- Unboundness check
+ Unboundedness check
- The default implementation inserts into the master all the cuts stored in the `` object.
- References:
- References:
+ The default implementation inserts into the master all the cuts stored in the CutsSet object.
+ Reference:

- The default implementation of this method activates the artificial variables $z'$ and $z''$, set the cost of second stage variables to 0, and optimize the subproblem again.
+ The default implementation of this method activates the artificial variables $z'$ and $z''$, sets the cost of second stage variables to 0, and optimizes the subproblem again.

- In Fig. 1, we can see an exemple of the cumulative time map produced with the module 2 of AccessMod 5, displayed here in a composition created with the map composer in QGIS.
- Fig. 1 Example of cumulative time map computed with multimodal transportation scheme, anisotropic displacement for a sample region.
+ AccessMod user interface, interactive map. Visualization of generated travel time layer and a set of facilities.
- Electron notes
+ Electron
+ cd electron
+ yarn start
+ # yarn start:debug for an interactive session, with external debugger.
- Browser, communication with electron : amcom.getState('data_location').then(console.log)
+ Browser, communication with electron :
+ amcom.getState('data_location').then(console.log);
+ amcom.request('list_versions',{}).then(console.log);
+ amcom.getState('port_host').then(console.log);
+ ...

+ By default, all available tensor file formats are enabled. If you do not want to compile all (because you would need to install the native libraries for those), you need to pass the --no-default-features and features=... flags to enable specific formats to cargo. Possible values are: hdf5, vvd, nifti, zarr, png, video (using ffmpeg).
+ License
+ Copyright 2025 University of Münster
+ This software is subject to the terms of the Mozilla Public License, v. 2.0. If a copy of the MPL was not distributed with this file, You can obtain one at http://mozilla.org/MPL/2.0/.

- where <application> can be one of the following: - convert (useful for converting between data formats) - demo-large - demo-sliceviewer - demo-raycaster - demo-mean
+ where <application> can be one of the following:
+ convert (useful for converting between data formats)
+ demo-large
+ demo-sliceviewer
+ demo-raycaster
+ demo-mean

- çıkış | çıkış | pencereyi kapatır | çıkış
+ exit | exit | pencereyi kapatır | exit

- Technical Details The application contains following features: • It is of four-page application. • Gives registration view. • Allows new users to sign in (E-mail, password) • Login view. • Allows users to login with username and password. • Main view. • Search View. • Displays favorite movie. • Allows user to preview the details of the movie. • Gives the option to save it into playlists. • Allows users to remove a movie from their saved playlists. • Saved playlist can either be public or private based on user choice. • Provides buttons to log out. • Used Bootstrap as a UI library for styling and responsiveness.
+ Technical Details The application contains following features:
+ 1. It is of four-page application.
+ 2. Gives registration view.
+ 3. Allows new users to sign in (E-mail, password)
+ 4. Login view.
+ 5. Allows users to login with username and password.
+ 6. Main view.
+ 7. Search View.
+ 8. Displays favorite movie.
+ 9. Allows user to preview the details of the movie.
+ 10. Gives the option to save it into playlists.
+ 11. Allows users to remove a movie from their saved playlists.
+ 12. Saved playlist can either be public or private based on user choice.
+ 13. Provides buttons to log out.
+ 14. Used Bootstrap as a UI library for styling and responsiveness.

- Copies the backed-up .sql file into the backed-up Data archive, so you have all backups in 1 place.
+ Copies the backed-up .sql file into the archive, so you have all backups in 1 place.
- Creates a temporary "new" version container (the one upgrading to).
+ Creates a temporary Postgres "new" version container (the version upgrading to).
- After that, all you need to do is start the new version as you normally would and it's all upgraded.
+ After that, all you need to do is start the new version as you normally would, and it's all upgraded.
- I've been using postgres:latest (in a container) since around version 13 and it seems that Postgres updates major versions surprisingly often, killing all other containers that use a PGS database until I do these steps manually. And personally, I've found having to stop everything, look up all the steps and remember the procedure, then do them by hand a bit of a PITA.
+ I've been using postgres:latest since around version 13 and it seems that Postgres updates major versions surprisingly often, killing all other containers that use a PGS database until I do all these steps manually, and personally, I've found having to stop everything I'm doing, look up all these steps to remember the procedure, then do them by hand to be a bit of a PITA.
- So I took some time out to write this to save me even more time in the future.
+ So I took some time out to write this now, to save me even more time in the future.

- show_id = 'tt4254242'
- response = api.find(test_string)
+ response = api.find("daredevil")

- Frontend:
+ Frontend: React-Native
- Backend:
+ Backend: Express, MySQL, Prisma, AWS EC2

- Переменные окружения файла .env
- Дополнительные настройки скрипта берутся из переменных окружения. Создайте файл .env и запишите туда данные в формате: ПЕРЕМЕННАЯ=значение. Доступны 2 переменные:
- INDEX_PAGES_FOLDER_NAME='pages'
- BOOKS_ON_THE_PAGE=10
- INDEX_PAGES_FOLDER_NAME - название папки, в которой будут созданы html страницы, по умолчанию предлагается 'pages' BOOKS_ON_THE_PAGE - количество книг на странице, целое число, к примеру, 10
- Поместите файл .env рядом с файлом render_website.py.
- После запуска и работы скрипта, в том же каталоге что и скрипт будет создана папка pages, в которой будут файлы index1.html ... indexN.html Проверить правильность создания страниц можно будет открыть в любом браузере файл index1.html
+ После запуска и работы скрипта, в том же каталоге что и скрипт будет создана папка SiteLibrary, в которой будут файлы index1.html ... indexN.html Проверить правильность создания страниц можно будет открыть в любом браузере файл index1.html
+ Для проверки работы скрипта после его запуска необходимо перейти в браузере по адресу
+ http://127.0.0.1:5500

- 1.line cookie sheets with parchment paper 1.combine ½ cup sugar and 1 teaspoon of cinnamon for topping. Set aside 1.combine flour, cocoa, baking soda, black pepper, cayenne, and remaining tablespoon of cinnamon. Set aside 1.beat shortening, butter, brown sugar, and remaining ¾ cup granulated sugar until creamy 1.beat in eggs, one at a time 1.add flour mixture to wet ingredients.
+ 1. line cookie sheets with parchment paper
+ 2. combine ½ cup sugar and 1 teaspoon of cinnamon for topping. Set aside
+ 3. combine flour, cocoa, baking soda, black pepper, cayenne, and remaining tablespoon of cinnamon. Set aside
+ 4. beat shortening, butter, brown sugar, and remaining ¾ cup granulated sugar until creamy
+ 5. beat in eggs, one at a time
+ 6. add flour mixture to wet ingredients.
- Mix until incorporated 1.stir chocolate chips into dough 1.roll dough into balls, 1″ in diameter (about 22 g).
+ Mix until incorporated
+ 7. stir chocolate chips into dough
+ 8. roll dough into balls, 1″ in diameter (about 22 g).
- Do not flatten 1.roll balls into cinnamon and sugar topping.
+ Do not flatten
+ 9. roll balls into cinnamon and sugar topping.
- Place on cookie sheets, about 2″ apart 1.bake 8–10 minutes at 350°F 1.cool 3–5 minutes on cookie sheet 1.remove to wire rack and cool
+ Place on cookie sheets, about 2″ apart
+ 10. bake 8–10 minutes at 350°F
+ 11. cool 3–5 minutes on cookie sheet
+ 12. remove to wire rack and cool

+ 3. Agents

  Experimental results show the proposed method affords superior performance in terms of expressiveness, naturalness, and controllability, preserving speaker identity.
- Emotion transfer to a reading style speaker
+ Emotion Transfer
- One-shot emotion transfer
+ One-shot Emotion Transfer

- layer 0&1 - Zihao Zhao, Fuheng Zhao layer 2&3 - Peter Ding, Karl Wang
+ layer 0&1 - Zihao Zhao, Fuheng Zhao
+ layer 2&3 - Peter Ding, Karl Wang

WORK REQUIRED » Set down only these lines, exactly: the line containing "- One-shot emotion transfer" and each line after it, through the end of the listing.

RESULT BELOW »
- One-shot emotion transfer
+ One-shot Emotion Transfer

- layer 0&1 - Zihao Zhao, Fuheng Zhao layer 2&3 - Peter Ding, Karl Wang
+ layer 0&1 - Zihao Zhao, Fuheng Zhao
+ layer 2&3 - Peter Ding, Karl Wang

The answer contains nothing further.